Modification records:

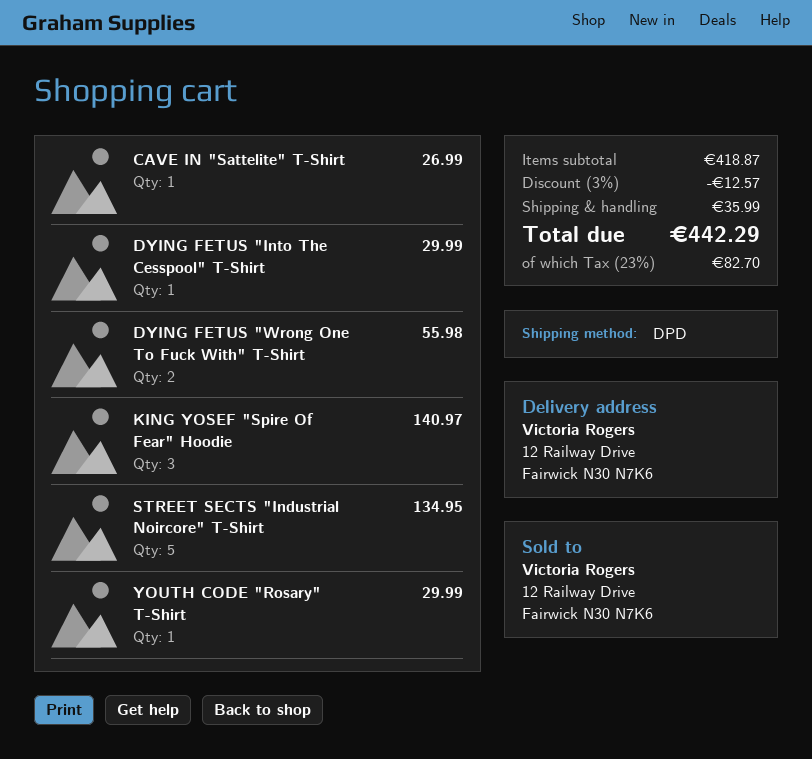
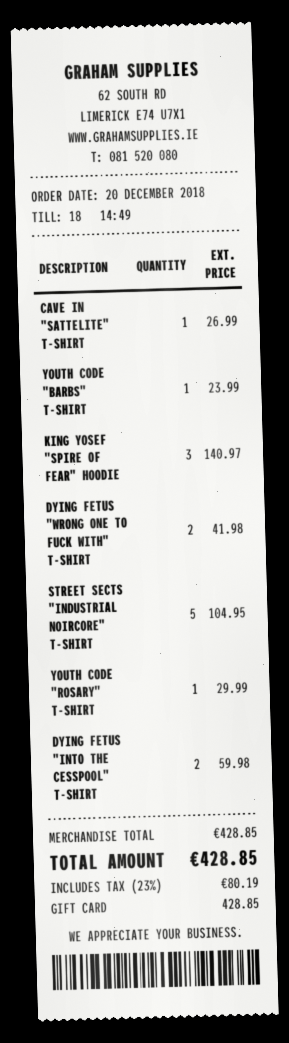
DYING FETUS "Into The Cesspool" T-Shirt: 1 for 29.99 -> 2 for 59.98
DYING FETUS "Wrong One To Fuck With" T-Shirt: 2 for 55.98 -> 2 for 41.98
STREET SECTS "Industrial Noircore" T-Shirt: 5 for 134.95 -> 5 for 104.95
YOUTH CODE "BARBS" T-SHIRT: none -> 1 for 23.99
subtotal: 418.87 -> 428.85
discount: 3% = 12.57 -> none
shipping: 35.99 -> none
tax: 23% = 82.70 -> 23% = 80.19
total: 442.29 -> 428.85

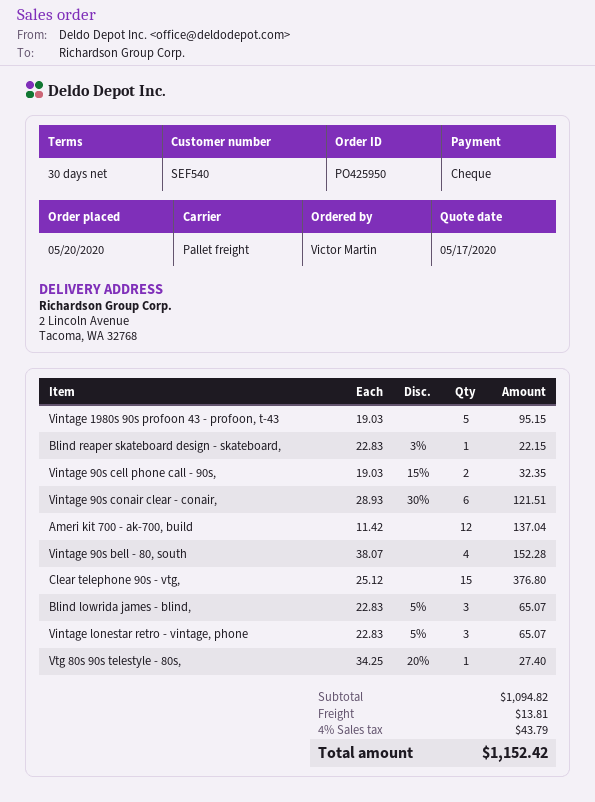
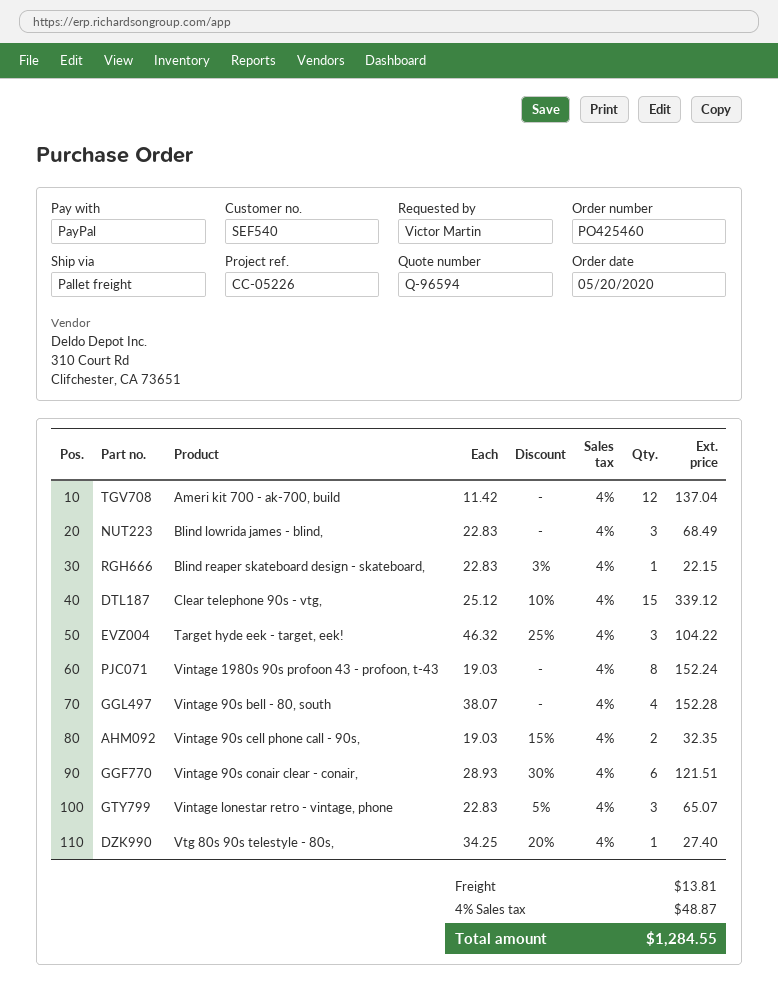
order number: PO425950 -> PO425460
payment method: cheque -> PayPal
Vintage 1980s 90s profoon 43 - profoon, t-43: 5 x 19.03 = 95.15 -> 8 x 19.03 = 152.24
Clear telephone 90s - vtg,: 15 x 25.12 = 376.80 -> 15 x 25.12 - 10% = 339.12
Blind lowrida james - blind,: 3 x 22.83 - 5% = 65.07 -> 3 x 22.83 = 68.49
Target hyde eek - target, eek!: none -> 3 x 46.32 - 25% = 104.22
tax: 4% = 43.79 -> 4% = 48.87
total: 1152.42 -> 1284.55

--

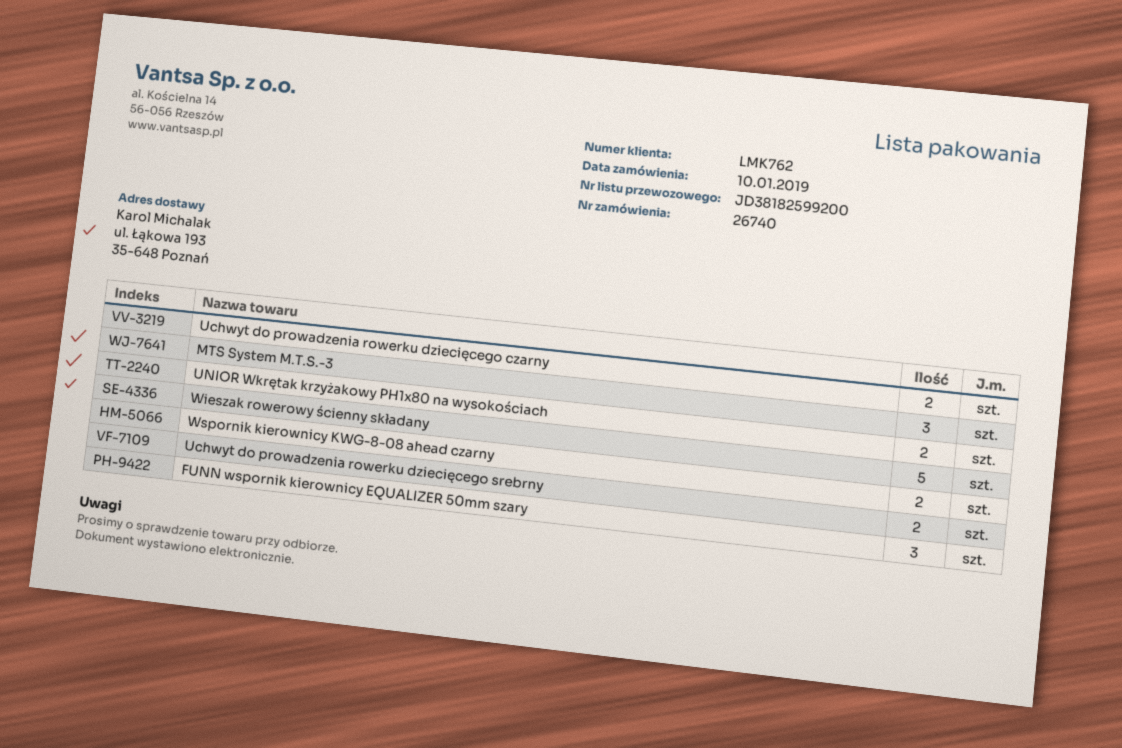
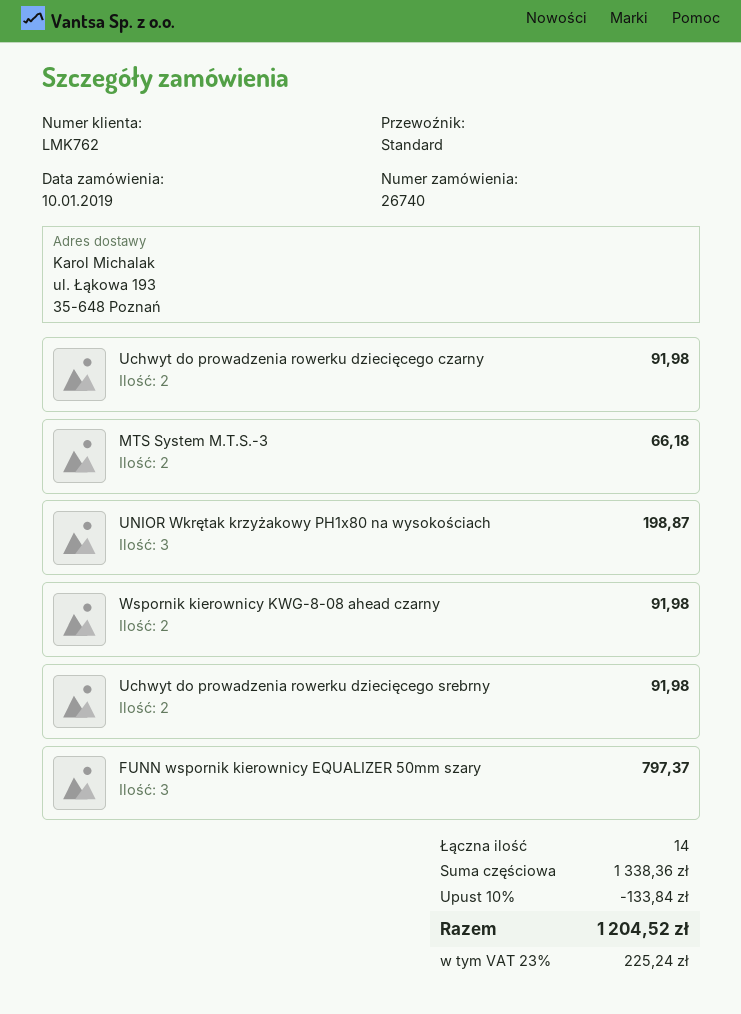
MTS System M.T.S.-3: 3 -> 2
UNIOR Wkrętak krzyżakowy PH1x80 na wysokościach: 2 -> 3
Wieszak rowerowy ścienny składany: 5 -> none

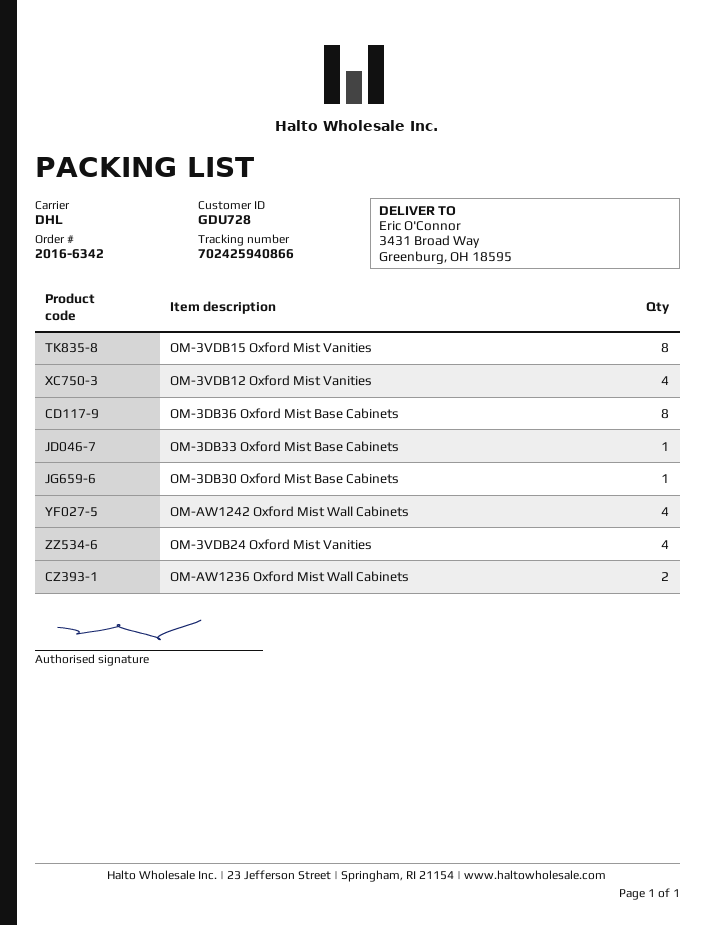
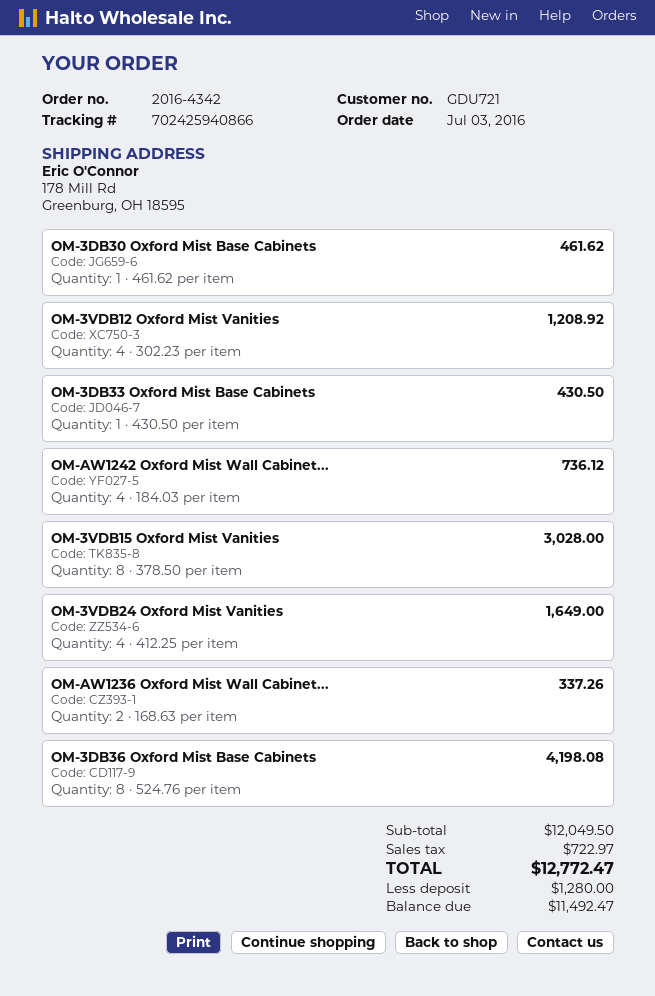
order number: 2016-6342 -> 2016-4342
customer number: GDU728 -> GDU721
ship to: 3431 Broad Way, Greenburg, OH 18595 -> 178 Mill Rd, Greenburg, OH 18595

Work to complete =>
Exact copy, pictures excluded: from the line with "total: 442.29 -> 428.85" up to and including the line with "total: 1152.42 -> 1284.55" in the data above.

Solved problem =>
total: 442.29 -> 428.85

order number: PO425950 -> PO425460
payment method: cheque -> PayPal
Vintage 1980s 90s profoon 43 - profoon, t-43: 5 x 19.03 = 95.15 -> 8 x 19.03 = 152.24
Clear telephone 90s - vtg,: 15 x 25.12 = 376.80 -> 15 x 25.12 - 10% = 339.12
Blind lowrida james - blind,: 3 x 22.83 - 5% = 65.07 -> 3 x 22.83 = 68.49
Target hyde eek - target, eek!: none -> 3 x 46.32 - 25% = 104.22
tax: 4% = 43.79 -> 4% = 48.87
total: 1152.42 -> 1284.55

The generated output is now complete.